After an awfully sketchy first part, the ballet was literally saved by Jock Soto and Miranda Weese in the Siciliana pas de deux. Here was the most thrilling replacement of the night: in the middle of a bad ballet, a better ballet appeared. Ah, the power of partnering! It helps that this is the best duet of the three in "Ancient Airs and Dances," but it was Soto's deft, dangerous handling of Weese that suddenly turned the ballet into something interesting. In a thunderstorm of lifts all over the stage, Soto let Weese flash like lightning. The audience couldn't restrain its excitement; it broke into long applause halfway through the duet. Jennie Somogyi and Marcovici followed this tour de force with a terrifically energetic performance in the Passacaglia. (Marcovici needs to watch his shoulders, which tend to hunch up and give his upper body a "Huh?" expression.) Messy conducting from Maurice Kaplow blurred the final Bergamasca ensemble, but the memory of that scorching Siciliana carried the ballet to a place I haven't seen it reach before.

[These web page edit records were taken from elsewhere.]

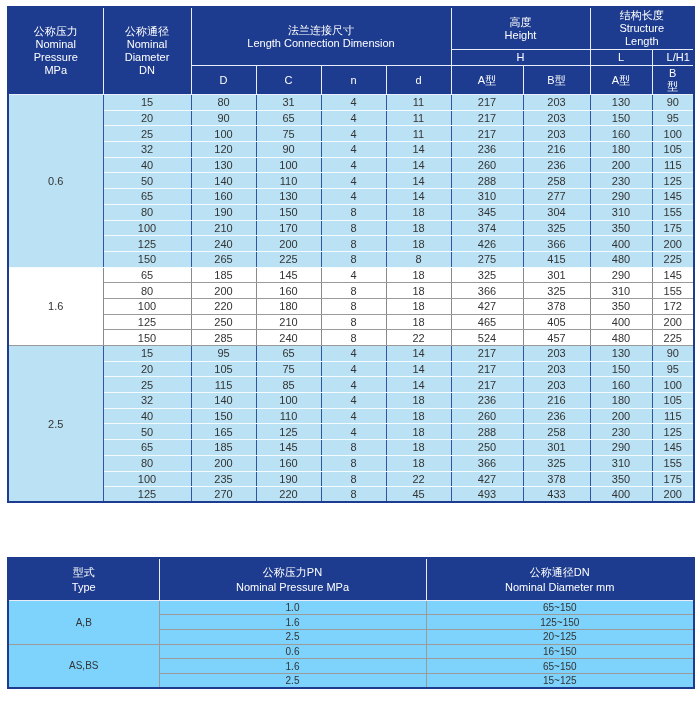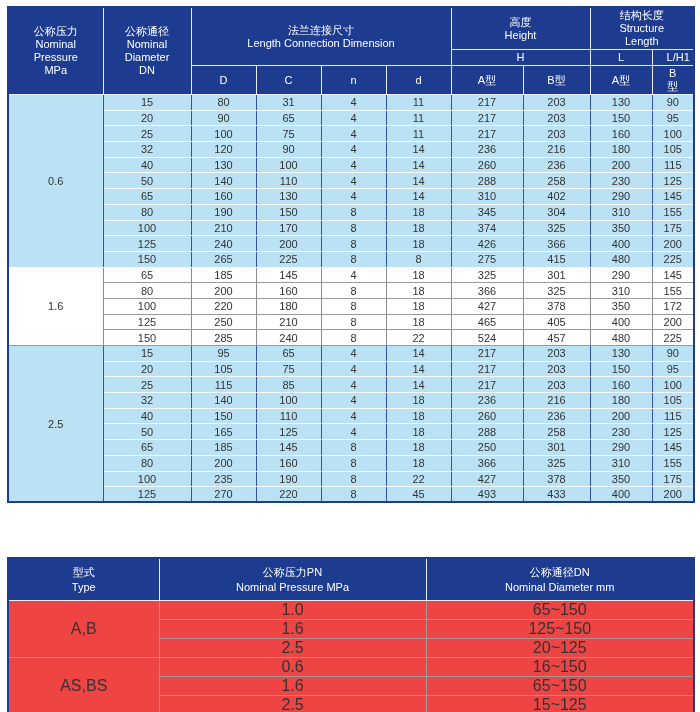"402" td { text: 402 -> 277 }
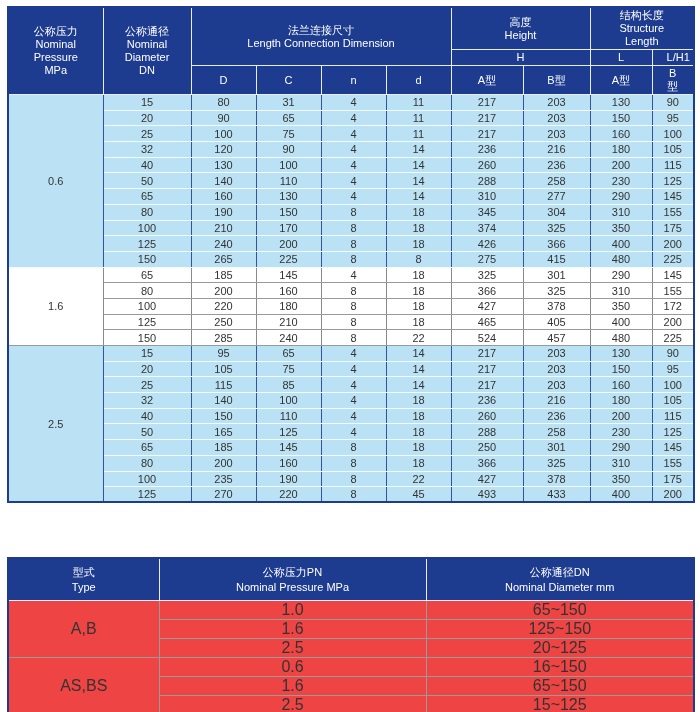"1.0" .types td { background: #ef4444 -> #7dd3fc; font-size: 16px -> 10px }
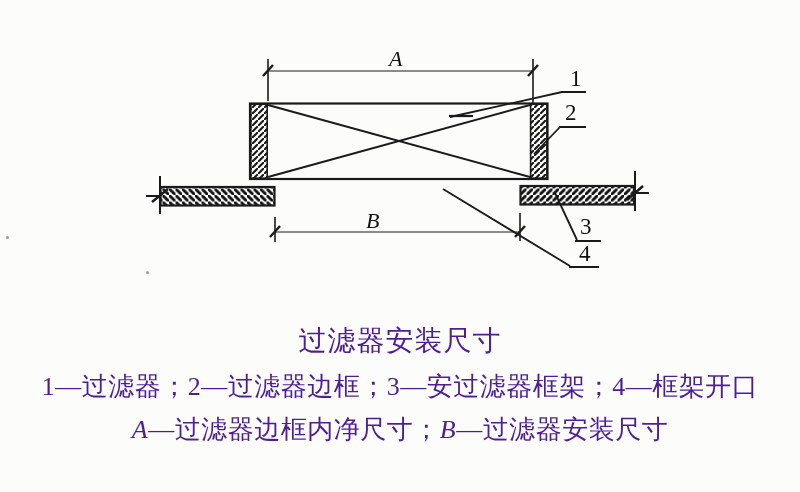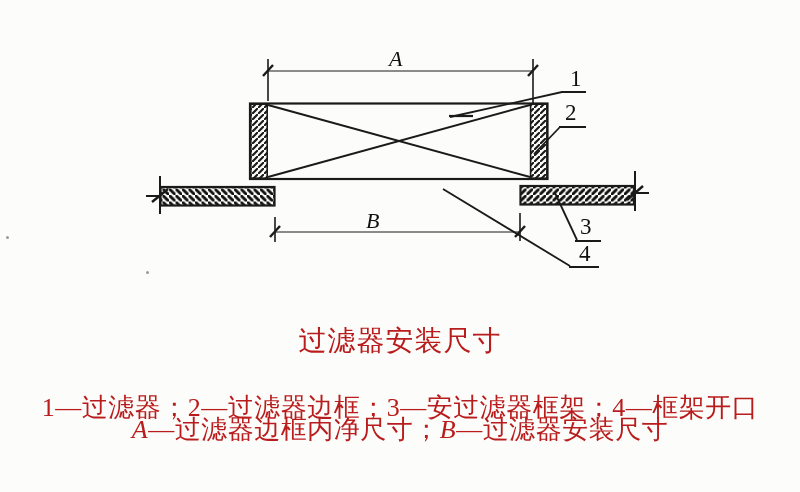"过滤器安装尺寸" .caption { color: #b91c1c -> #4c1d95 }
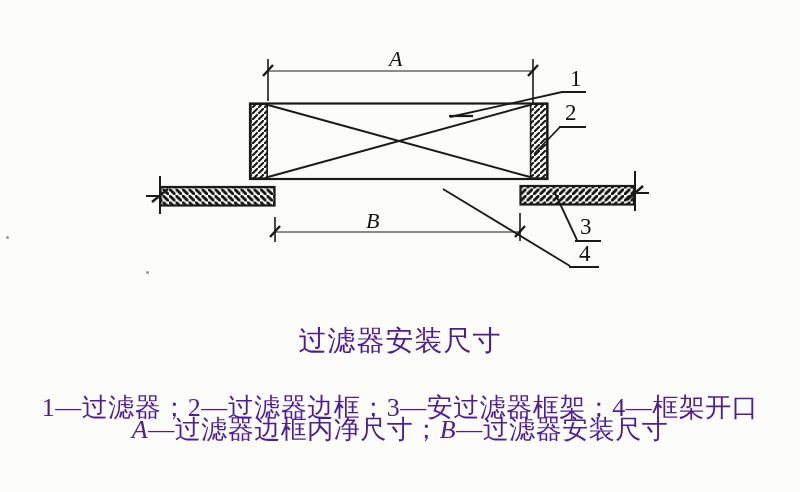"1—过滤器；2—过滤器边框；3—安过滤器框架；4—框架开口" .caption.legend1 { top: 390px -> 369px }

The partnering of Martins (it could be the title of a scholarly essay) again did some damage in Balanchine's "Walpurgisnacht Ballet," but he was out of the way before too much went wrong. Wendy Whelan was full of ginger in the principal role, going for super-fast double pique turns when a mere single was asked of her, finding every bit of fire in Charles Gounod's exuberant music. Alexandra Ansanelli, in the soloist part, kept repeating a disturbing pattern: she'd start brilliantly, with a triple pirouette or a big grand jete, then almost immediately her feet would start to sickle and her strength would peter out. Her long absences from the stage have left her with very little stamina. I look forward to the day (if, God forbid, it's not already past her) when she'll do a triple at the *end* of a variation.